=== Entries provided ===

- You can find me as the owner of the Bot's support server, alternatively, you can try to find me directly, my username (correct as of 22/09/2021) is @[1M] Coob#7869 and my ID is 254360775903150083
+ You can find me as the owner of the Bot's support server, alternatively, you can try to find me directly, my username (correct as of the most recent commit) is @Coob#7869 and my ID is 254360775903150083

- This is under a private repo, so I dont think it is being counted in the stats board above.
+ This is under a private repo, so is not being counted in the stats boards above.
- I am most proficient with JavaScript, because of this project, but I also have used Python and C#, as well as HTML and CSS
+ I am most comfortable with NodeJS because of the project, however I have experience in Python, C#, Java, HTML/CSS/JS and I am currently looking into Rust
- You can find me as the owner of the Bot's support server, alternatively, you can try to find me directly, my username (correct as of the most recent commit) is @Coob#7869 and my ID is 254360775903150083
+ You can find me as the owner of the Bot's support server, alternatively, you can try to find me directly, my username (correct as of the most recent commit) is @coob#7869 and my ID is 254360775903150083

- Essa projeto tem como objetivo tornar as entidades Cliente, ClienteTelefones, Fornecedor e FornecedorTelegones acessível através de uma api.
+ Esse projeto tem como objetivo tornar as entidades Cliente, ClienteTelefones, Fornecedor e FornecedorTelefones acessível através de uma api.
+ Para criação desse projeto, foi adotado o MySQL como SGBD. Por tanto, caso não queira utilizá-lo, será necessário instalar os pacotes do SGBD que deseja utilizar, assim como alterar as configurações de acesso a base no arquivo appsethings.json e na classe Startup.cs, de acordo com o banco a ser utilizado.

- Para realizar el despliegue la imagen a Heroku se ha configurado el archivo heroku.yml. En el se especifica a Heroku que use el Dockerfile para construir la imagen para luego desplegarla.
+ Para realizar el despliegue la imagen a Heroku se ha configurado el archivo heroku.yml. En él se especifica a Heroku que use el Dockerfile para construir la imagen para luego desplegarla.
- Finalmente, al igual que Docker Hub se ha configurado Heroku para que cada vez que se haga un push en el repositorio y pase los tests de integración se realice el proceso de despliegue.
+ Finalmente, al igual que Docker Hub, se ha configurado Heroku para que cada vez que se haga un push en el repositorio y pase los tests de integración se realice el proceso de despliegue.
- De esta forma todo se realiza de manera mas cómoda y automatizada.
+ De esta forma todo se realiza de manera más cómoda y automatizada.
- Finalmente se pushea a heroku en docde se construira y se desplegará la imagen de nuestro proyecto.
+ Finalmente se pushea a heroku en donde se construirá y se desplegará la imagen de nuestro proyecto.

===
=== Entries provided ===

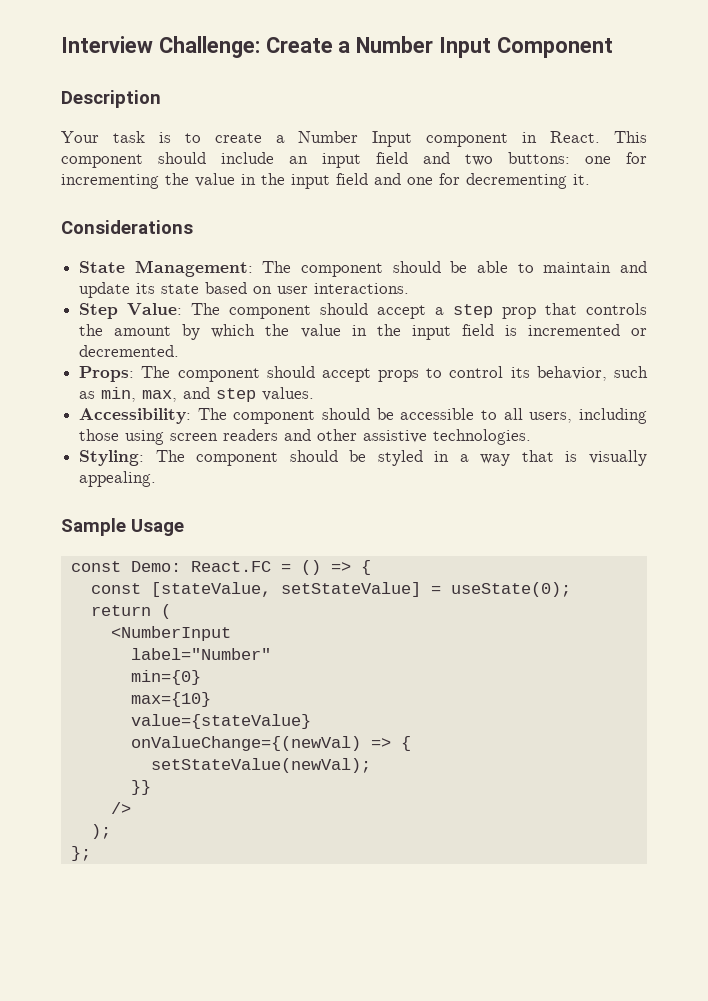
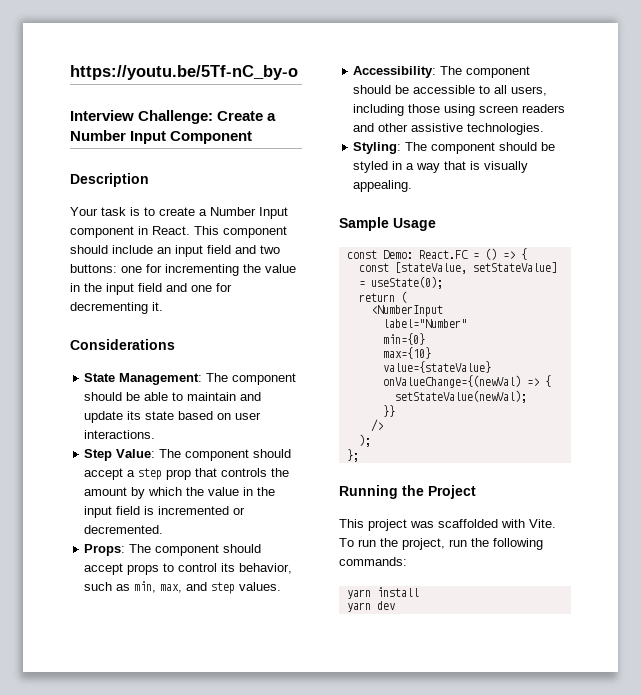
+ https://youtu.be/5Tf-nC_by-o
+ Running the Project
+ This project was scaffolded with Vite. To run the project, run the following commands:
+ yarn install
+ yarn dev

===
=== Entries provided ===

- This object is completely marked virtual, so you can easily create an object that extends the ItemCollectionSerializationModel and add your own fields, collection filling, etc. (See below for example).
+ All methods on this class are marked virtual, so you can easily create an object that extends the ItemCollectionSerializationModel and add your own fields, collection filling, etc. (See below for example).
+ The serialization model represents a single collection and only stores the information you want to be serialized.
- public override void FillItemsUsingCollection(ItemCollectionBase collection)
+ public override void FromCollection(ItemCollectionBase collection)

===

(Required work): All that is wanted is the stretch of lines above from the one containing "- Para realizar" through the one containing "heroku en donde", duplicated exactly.

(Result):
- Para realizar el despliegue la imagen a Heroku se ha configurado el archivo heroku.yml. En el se especifica a Heroku que use el Dockerfile para construir la imagen para luego desplegarla.
+ Para realizar el despliegue la imagen a Heroku se ha configurado el archivo heroku.yml. En él se especifica a Heroku que use el Dockerfile para construir la imagen para luego desplegarla.
- Finalmente, al igual que Docker Hub se ha configurado Heroku para que cada vez que se haga un push en el repositorio y pase los tests de integración se realice el proceso de despliegue.
+ Finalmente, al igual que Docker Hub, se ha configurado Heroku para que cada vez que se haga un push en el repositorio y pase los tests de integración se realice el proceso de despliegue.
- De esta forma todo se realiza de manera mas cómoda y automatizada.
+ De esta forma todo se realiza de manera más cómoda y automatizada.
- Finalmente se pushea a heroku en docde se construira y se desplegará la imagen de nuestro proyecto.
+ Finalmente se pushea a heroku en donde se construirá y se desplegará la imagen de nuestro proyecto.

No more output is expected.